REQUIRED WORK :: Print nothing but the lines below starting at the line that holds "- Seule cette fonction peut-être étendue." and ending at the line that holds "- Observação", including both, each exactly as written.

Version difference data:
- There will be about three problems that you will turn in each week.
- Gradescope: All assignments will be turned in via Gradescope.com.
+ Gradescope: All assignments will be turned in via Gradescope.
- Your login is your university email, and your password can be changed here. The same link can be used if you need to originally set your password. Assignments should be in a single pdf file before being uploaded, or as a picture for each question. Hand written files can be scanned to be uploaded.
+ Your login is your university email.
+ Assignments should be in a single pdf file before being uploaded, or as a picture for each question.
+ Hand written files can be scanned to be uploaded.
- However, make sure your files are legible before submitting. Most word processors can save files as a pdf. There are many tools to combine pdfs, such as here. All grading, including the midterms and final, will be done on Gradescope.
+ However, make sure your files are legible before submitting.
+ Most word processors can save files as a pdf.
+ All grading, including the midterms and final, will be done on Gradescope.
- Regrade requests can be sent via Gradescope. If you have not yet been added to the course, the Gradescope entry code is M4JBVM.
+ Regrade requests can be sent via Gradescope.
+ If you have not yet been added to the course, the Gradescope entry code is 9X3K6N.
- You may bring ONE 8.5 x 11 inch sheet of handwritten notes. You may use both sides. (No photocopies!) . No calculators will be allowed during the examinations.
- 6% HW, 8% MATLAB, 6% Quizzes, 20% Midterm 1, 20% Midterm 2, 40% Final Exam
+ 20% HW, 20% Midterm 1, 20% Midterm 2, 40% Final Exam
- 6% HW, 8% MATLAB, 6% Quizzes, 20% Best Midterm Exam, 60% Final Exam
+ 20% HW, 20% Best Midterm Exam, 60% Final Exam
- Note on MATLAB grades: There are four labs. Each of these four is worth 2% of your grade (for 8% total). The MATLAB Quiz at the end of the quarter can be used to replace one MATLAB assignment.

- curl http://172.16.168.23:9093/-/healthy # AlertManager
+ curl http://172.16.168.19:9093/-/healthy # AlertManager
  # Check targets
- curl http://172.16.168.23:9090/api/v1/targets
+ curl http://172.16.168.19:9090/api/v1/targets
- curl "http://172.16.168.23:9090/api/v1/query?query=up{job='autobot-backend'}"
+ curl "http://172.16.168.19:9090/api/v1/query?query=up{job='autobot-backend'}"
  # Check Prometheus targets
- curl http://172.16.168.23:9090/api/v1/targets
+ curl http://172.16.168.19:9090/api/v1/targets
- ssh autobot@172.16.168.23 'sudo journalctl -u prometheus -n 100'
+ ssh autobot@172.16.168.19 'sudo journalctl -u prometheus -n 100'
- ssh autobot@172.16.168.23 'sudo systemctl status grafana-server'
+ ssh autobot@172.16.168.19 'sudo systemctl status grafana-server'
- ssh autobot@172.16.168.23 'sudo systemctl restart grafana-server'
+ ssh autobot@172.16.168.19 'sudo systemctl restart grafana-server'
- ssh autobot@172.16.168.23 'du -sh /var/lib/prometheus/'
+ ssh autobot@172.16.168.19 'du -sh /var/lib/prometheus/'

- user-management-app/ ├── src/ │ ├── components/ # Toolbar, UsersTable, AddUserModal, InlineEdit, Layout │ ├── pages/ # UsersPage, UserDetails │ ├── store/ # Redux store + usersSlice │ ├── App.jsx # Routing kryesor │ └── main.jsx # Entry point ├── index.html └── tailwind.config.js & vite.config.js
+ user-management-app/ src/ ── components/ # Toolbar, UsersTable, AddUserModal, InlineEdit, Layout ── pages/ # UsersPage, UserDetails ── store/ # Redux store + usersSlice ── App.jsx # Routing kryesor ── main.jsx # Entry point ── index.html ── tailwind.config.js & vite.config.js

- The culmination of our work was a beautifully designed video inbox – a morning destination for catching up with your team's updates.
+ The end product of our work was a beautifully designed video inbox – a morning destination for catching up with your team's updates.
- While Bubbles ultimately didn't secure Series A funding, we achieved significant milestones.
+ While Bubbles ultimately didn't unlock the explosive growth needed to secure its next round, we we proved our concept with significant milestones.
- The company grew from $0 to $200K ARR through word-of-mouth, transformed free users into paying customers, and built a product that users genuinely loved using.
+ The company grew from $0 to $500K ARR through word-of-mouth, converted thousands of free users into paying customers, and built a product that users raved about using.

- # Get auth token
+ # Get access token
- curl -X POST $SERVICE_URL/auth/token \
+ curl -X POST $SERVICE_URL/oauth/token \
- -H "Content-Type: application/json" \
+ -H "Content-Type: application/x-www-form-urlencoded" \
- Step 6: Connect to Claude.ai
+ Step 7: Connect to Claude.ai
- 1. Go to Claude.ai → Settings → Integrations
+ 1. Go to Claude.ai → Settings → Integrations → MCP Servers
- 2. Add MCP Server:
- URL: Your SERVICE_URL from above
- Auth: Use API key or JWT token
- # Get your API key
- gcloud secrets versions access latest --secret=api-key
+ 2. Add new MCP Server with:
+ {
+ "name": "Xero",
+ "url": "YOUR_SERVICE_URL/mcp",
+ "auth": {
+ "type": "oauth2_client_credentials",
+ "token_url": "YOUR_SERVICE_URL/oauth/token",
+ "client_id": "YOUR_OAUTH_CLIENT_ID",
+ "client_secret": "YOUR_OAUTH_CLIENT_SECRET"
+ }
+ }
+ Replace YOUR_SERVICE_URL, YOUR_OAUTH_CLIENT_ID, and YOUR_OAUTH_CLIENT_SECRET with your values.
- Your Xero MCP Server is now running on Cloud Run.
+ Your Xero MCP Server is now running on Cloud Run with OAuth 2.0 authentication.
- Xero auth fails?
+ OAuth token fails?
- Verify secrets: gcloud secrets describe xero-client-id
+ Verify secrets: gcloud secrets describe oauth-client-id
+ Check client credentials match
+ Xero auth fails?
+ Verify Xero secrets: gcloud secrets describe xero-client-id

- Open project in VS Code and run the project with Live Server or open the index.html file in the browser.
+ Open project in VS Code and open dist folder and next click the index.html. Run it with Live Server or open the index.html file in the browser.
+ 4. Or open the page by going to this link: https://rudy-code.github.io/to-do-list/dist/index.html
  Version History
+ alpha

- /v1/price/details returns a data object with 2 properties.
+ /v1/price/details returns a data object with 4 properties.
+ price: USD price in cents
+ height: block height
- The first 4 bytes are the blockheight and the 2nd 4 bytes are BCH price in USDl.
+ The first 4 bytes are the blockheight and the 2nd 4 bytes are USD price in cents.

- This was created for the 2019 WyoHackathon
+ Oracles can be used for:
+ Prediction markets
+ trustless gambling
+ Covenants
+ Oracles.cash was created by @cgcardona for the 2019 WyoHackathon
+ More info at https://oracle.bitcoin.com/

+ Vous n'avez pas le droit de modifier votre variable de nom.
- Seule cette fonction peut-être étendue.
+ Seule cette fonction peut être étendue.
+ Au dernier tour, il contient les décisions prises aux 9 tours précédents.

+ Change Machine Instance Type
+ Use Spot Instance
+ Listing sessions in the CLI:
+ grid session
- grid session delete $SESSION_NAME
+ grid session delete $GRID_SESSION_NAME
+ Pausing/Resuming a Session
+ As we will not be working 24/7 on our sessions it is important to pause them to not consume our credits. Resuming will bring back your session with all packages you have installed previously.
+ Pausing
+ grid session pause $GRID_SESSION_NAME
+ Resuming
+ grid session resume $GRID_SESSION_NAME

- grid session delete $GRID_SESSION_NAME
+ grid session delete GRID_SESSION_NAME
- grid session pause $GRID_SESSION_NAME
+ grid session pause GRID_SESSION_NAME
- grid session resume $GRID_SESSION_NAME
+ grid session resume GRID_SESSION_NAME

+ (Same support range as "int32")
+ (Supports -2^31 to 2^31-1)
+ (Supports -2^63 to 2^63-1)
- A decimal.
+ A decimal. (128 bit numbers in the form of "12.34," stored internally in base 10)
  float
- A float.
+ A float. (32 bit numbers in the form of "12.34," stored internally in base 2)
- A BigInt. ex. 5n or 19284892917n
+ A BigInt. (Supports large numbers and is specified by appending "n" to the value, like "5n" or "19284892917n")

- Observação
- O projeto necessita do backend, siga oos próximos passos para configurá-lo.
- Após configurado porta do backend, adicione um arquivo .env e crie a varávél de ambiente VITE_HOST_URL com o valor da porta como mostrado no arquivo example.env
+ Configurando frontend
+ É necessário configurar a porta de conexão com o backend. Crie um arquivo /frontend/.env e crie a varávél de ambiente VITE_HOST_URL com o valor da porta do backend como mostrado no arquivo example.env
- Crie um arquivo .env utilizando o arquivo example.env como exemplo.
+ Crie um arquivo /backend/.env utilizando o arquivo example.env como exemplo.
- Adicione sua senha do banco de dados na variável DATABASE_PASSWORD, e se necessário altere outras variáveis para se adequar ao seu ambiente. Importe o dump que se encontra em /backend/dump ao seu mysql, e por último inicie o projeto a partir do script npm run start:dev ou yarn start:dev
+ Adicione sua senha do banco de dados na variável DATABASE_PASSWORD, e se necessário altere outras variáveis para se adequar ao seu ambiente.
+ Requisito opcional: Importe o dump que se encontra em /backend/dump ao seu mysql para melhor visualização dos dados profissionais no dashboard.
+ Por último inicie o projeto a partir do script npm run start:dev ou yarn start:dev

TASK ANSWER ::
- Seule cette fonction peut-être étendue.
+ Seule cette fonction peut être étendue.
+ Au dernier tour, il contient les décisions prises aux 9 tours précédents.

+ Change Machine Instance Type
+ Use Spot Instance
+ Listing sessions in the CLI:
+ grid session
- grid session delete $SESSION_NAME
+ grid session delete $GRID_SESSION_NAME
+ Pausing/Resuming a Session
+ As we will not be working 24/7 on our sessions it is important to pause them to not consume our credits. Resuming will bring back your session with all packages you have installed previously.
+ Pausing
+ grid session pause $GRID_SESSION_NAME
+ Resuming
+ grid session resume $GRID_SESSION_NAME

- grid session delete $GRID_SESSION_NAME
+ grid session delete GRID_SESSION_NAME
- grid session pause $GRID_SESSION_NAME
+ grid session pause GRID_SESSION_NAME
- grid session resume $GRID_SESSION_NAME
+ grid session resume GRID_SESSION_NAME

+ (Same support range as "int32")
+ (Supports -2^31 to 2^31-1)
+ (Supports -2^63 to 2^63-1)
- A decimal.
+ A decimal. (128 bit numbers in the form of "12.34," stored internally in base 10)
  float
- A float.
+ A float. (32 bit numbers in the form of "12.34," stored internally in base 2)
- A BigInt. ex. 5n or 19284892917n
+ A BigInt. (Supports large numbers and is specified by appending "n" to the value, like "5n" or "19284892917n")

- Observação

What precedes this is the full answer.